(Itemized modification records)
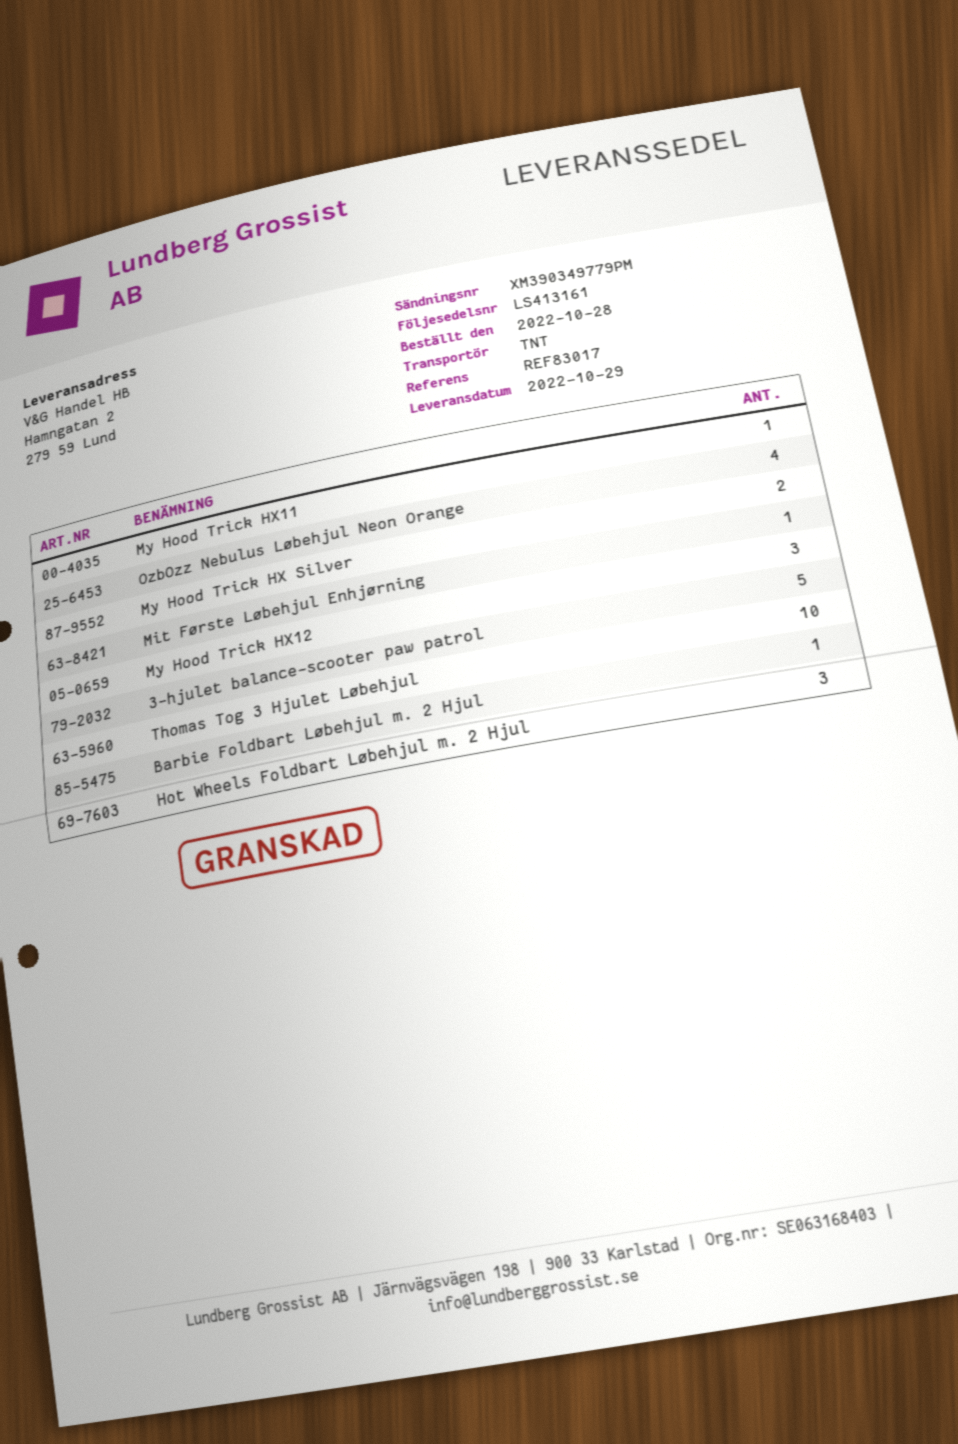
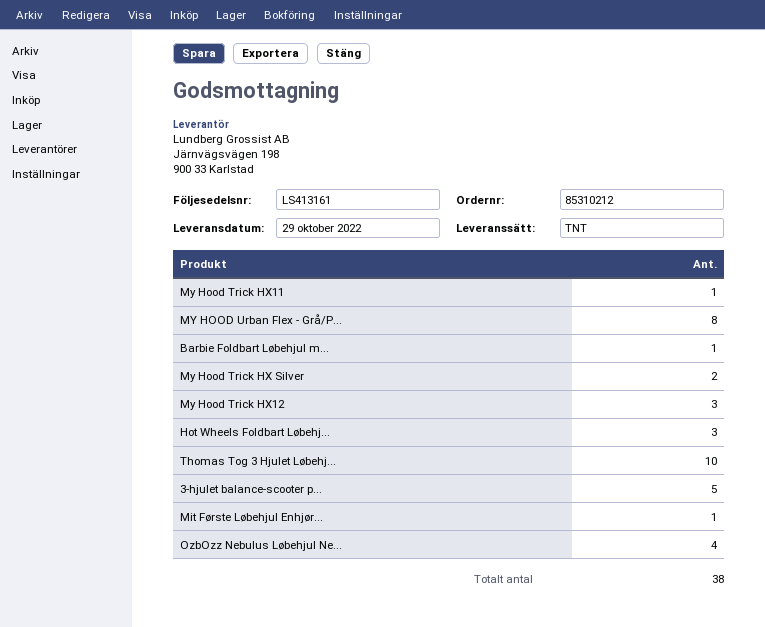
MY HOOD Urban Flex - Grå/P...: none -> 8

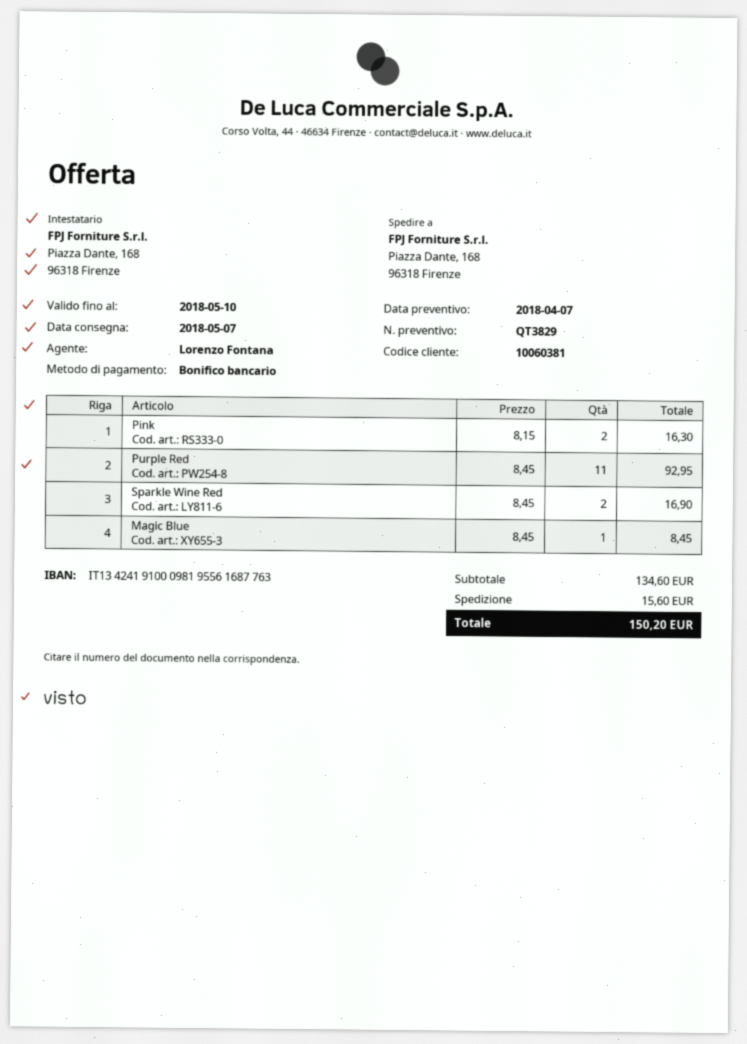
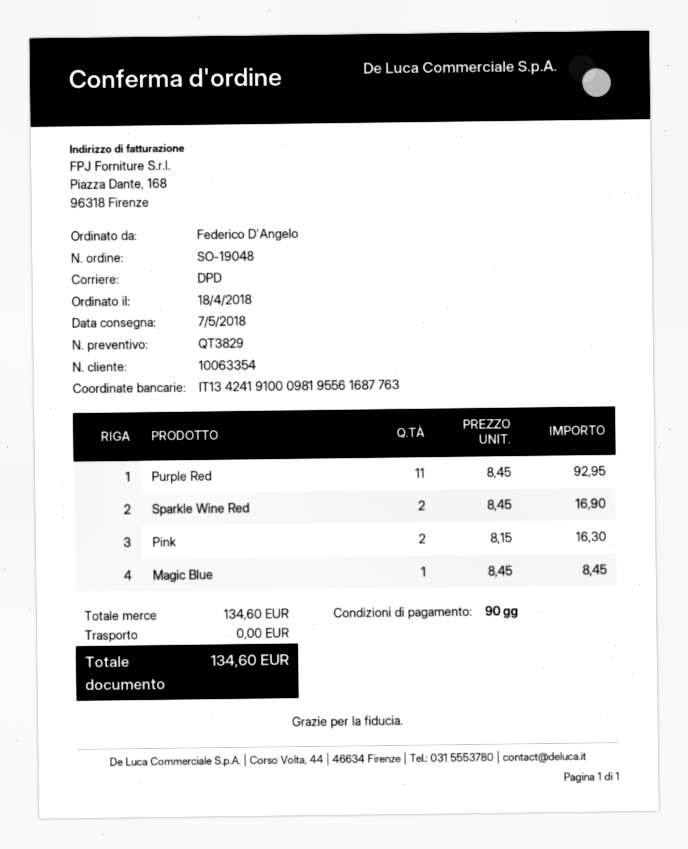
customer number: 10060381 -> 10063354
shipping: 15.60 -> 0.00
total: 150.20 -> 134.60

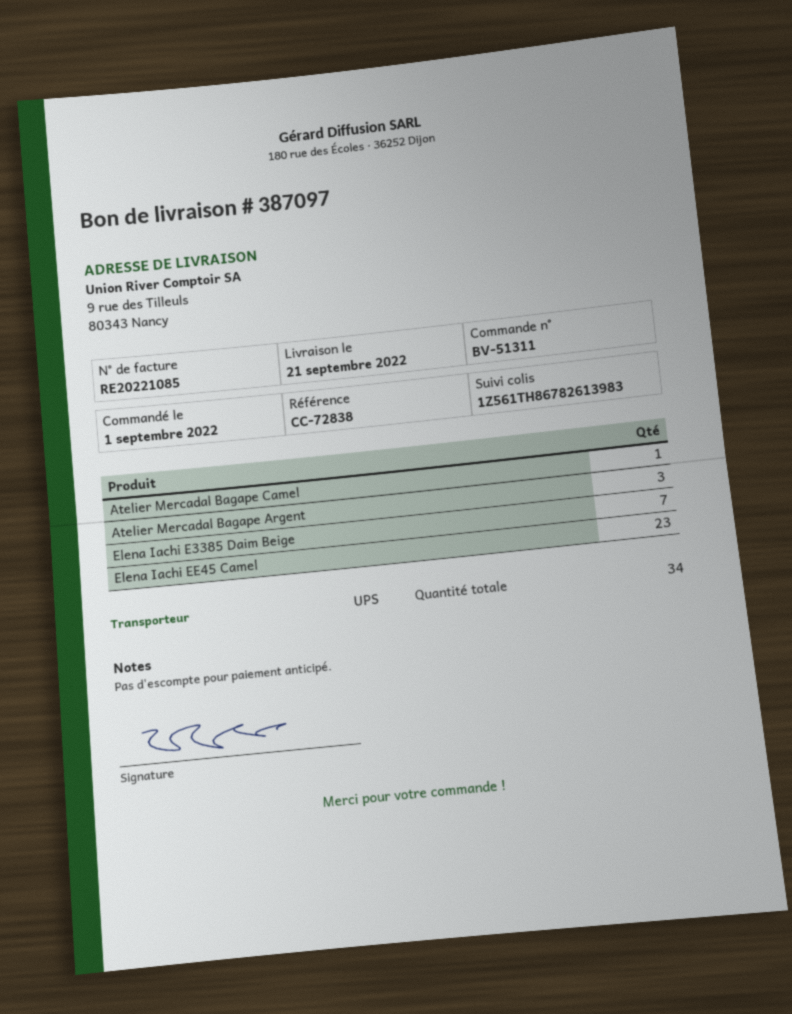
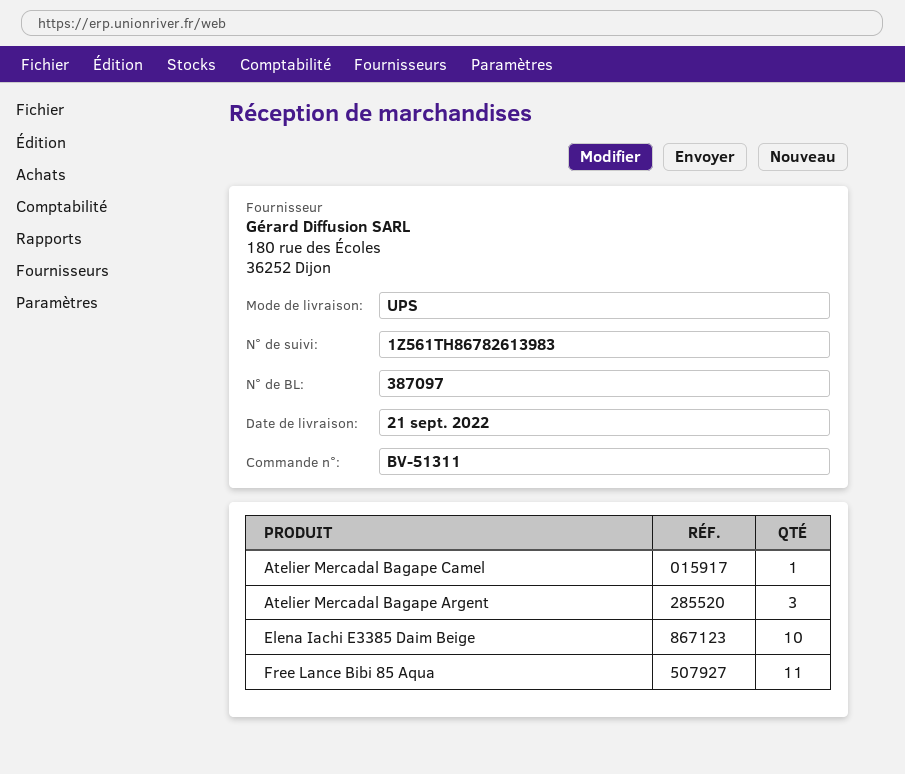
Elena Iachi E3385 Daim Beige: 7 -> 10
Elena Iachi EE45 Camel: 23 -> none
Free Lance Bibi 85 Aqua: none -> 11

**TASK ITEM:** Number of lines above with the word "Iachi": state it alone.

**EXPECTED OUTPUT:** 2